Chove a cântaros. Além da chuva, relâmpagos e trovões. Onde estão a vela
benta e os fósforos? Quem sabia do “esconderijo” era a tia Neusa. Perdendo
alguma coisa, precisava recorrer a ela e a Santo Antônio, e logo encontrava.
Agora aos domingos, a casa fica vazia. Só eu. Ainda bem que os celulares
modernos não nos deixam isolados. A todo instante chamam de todos os cantos.

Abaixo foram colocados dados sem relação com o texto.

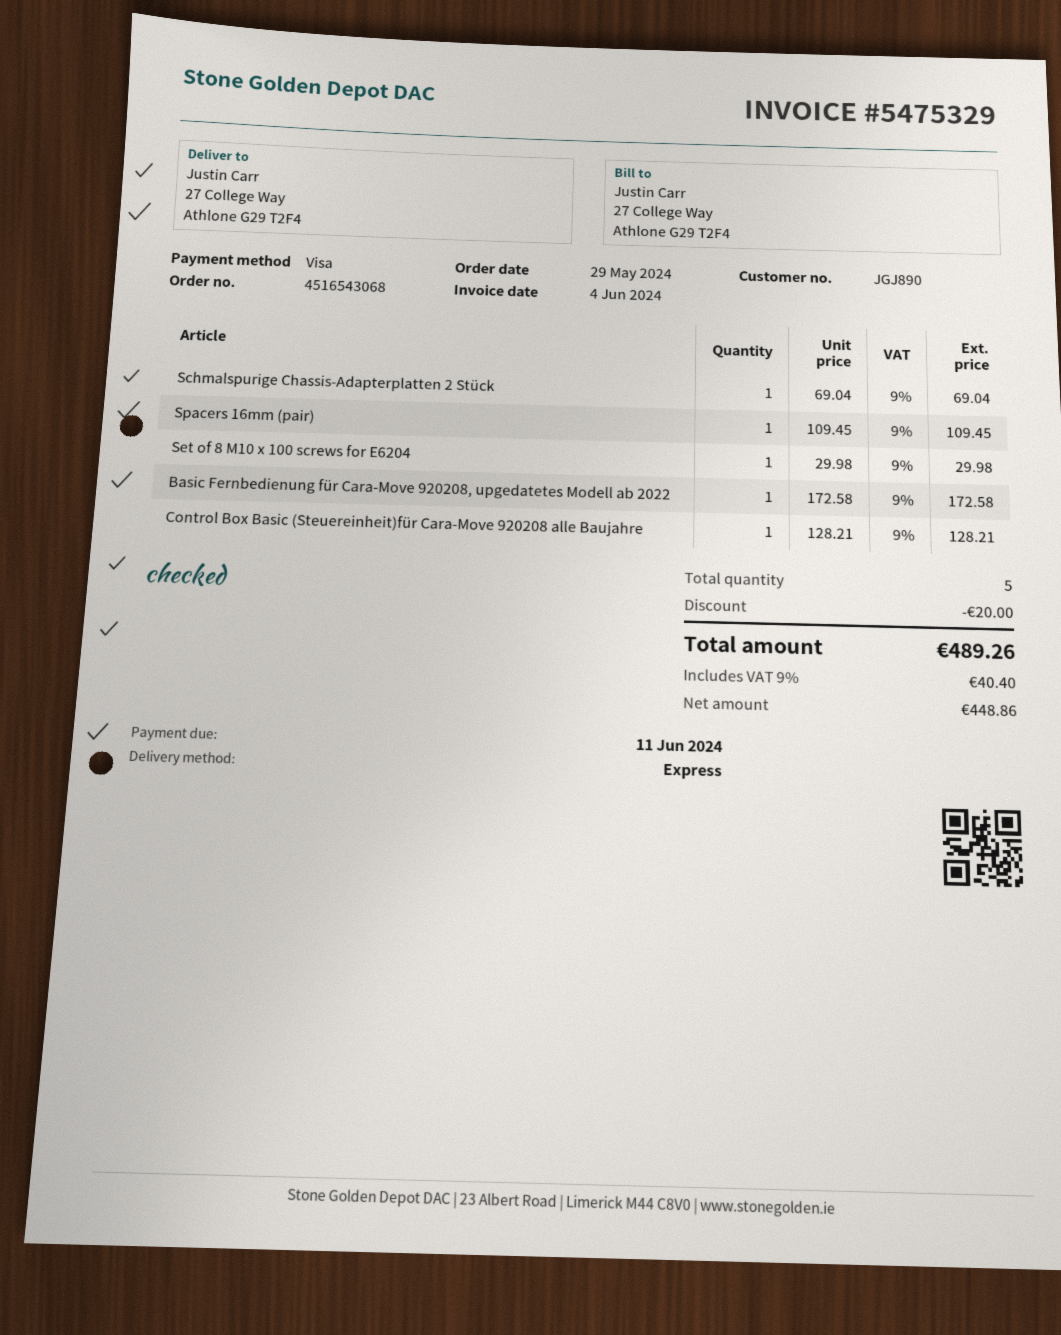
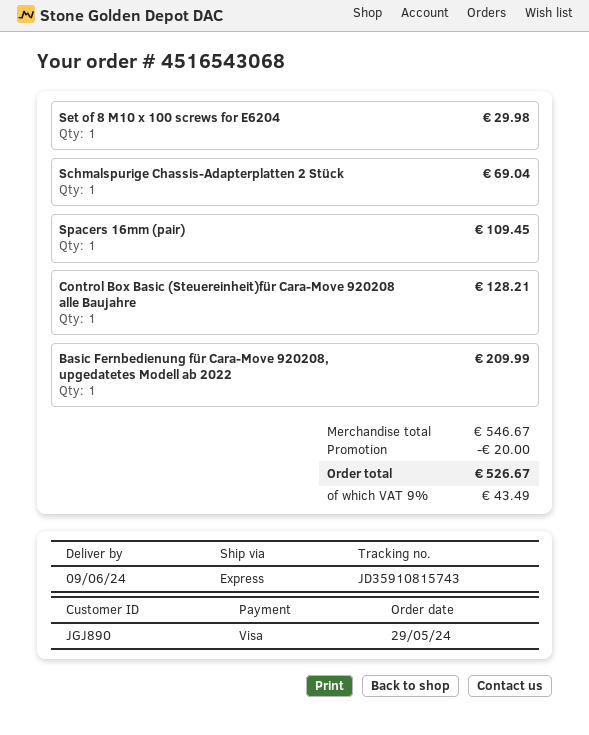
Basic Fernbedienung für Cara-Move 920208, upgedatetes Modell ab 2022: 1 for 172.58 -> 1 for 209.99
tax: 9% = 40.40 -> 9% = 43.49
total: 489.26 -> 526.67

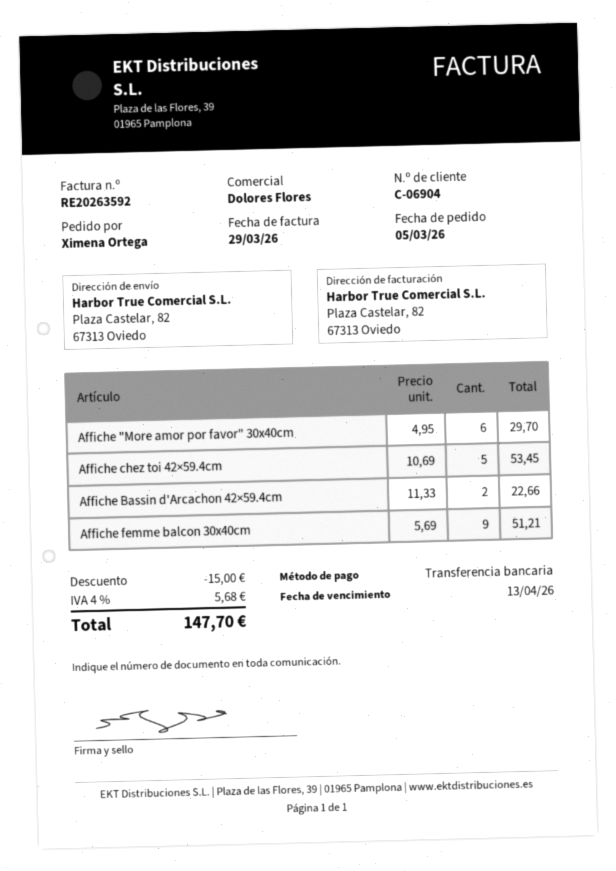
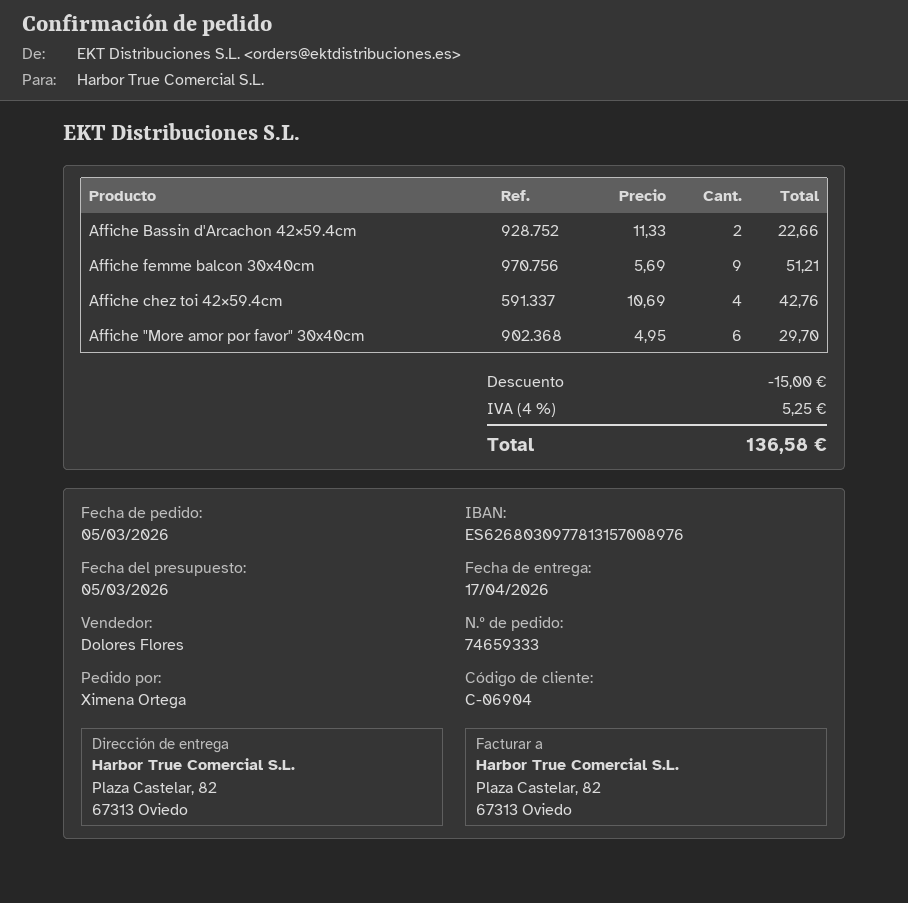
Affiche chez toi 42×59.4cm: 5 x 10.69 = 53.45 -> 4 x 10.69 = 42.76
tax: 4% = 5.68 -> 4% = 5.25
total: 147.70 -> 136.58

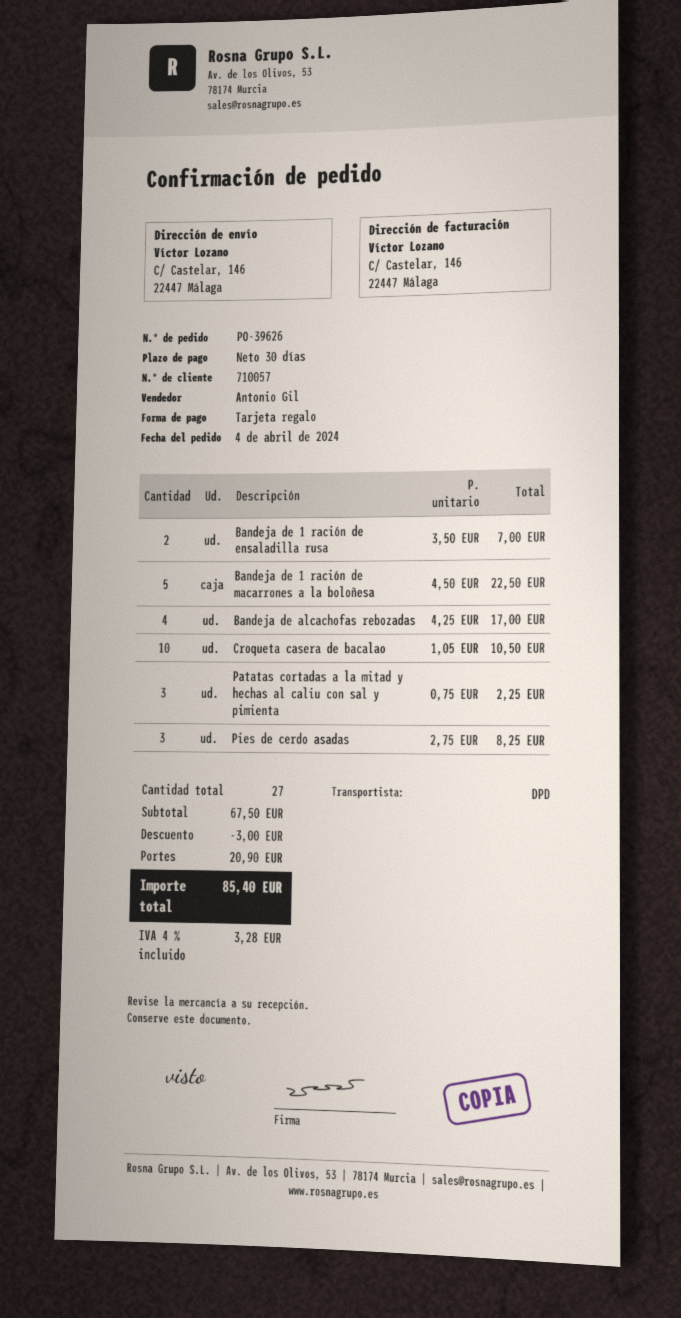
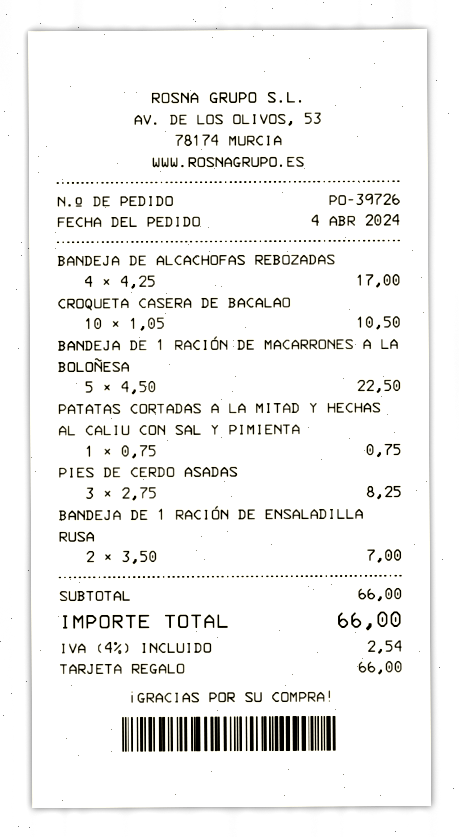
order number: PO-39626 -> PO-39726
Patatas cortadas a la mitad y hechas al caliu con sal y pimienta: 3 x 0.75 = 2.25 -> 1 x 0.75 = 0.75
subtotal: 67.50 -> 66.00
discount: 3.00 -> none
shipping: 20.90 -> none
tax: 4% = 3.28 -> 4% = 2.54
total: 85.40 -> 66.00

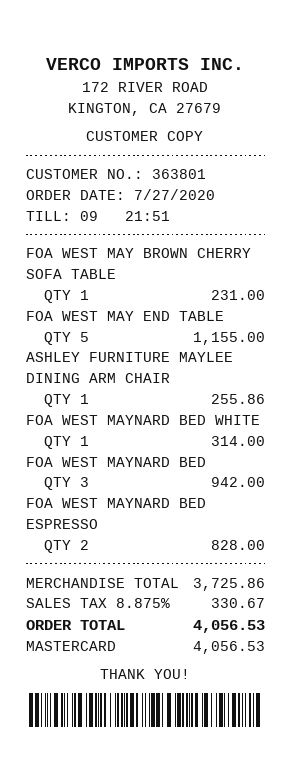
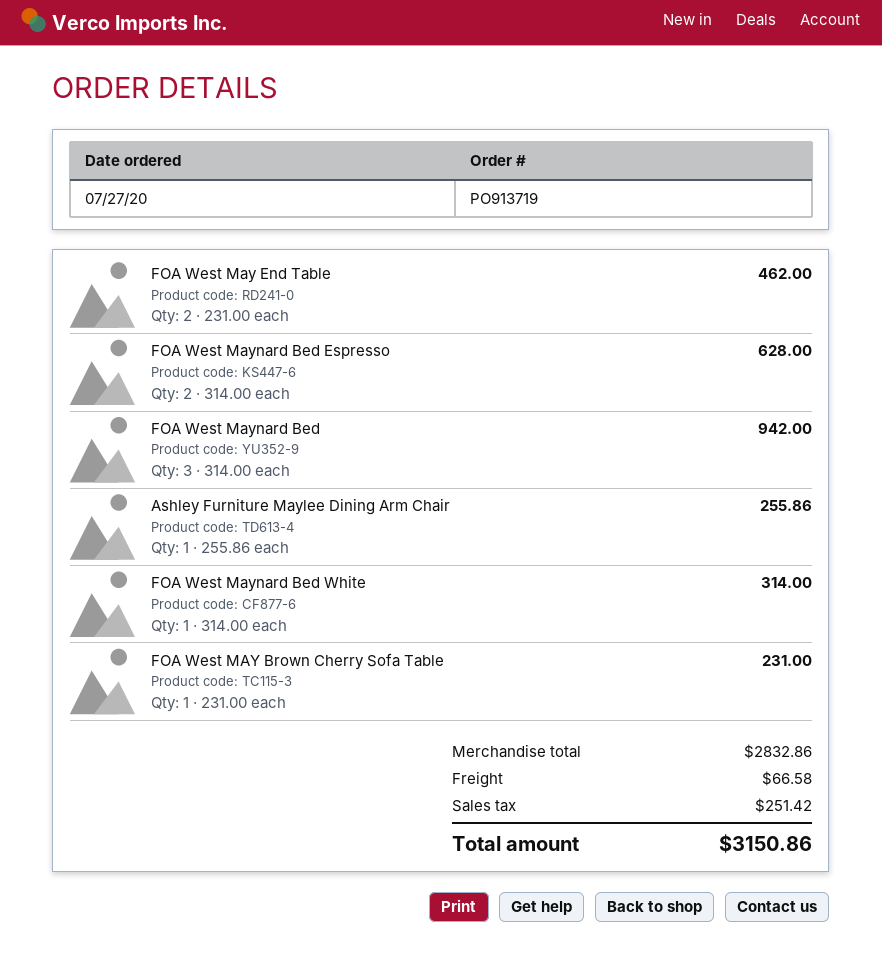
FOA WEST MAY END TABLE: 5 for 1155.00 -> 2 for 462.00
FOA WEST MAYNARD BED ESPRESSO: 2 for 828.00 -> 2 for 628.00
subtotal: 3725.86 -> 2832.86
shipping: none -> 66.58
tax: 330.67 -> 251.42
total: 4056.53 -> 3150.86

Filhos, irmãos, amigas. “Fica em casa, mãe. Te cuida. As gripes não estão de
brincadeira.” É mesmo. E a ameaça de pneumonia tem sido o terror das pessoas da
“feliz idade”. Derrubam a gente.
O que fazer num dia assim? Ler um bom livro, ligar a TV, bordar? Além de
atender aos chamados do celular que não sossegam?
Resolvi vasculhar as caixas de cartas, cartões de felicitações e fotos
antigas da família guardadas por minhas tias falecidas. Essas lembranças
ficaram comigo, e eu pretendia examiná-las antes de dar-lhes um fim, pois as
lembranças que venho acumulando das novas gerações – uma infinidade de fotos e
convites de casamentos e formaturas – exigem o espaço.
Fiquei a manhã inteira nessa tarefa que me trouxe doces recordações.
Lembrei essas pessoas queridas e trechos de suas vidas ali celebrados. Achei um
caderninho com dados da família de meus avós paternos, do casal e de seus treze
filhos, anotados por tia Duca na sua bela caligrafia. As datas de nascimento e
morte de cada um deles. Mais uma vez quase cheguei às lágrimas recordando a
morte de tio Zalmiro, tão jovem e que prometia tanto na sua bondade e zelo
pelos pais, e que o tifo arrebatou sem dó nem piedade. Não cheguei a
conhecê-lo, mas me entristecia quando minha mãe falava nele. Assim como não
conheci outros irmãos seus que morreram de uma dessas duas doenças fatídicas,
tifo ou tuberculose, que eram as mais temidas da época, além da sífilis. Ainda
não havia antibióticos.
Procurei alegrar-me com as fotos de recém-nascidos ou de casamentos,
tentando adivinhar que crianças eram aquelas, e admirando os trajes das noivas,
bem mais simples dos de agora.
Foi quando encontrei uma carta cuidadosamente guardada em seu envelope
original endereçada à tia Duca. A tia tão meiga e calada, que mostrava um
carinho especial pelos sobrinhos. Ela se alegrava com minhas visitas e sempre
tinha algo a oferecer-me, doce ou fruta, que eu sentia ser a expressão de seu
afeto. Pois essa carta era de um homem
lamentando ter havido um desencontro entre os dois. E não se conformava
de não havê-la encontrado no baile que estivera em seus planos.
Pois é, a tia, de quem nunca se ouvira dizer que tivera um namorado,
guardara esse segredo até o fim de sua vida. Lembrei em parte uma poesia – não
sei mais de quem – que falava assim: “Poupai a ingenuidade delicada daqueles
que amaram sem nunca dizer nada, e dos que foram amados sem saber.”